● **AIM OF THE EXERCISE**:
From the data below, repeat exactly the lines from the line with "- What you were then" to the line with "in similar classes", both included.

● **EXERCISE INPUT**:

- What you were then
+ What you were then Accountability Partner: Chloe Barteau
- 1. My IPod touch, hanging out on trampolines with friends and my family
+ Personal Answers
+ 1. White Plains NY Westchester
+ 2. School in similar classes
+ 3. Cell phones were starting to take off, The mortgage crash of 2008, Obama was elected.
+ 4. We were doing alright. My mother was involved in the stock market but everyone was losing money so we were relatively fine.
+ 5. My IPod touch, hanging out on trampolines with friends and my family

---

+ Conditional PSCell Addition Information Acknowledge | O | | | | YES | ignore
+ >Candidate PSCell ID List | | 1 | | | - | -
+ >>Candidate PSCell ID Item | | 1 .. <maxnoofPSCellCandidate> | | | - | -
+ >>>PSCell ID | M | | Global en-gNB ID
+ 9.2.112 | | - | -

● **SOLUTION FOR THIS EXERCISE**:
- What you were then
+ What you were then Accountability Partner: Chloe Barteau
- 1. My IPod touch, hanging out on trampolines with friends and my family
+ Personal Answers
+ 1. White Plains NY Westchester
+ 2. School in similar classes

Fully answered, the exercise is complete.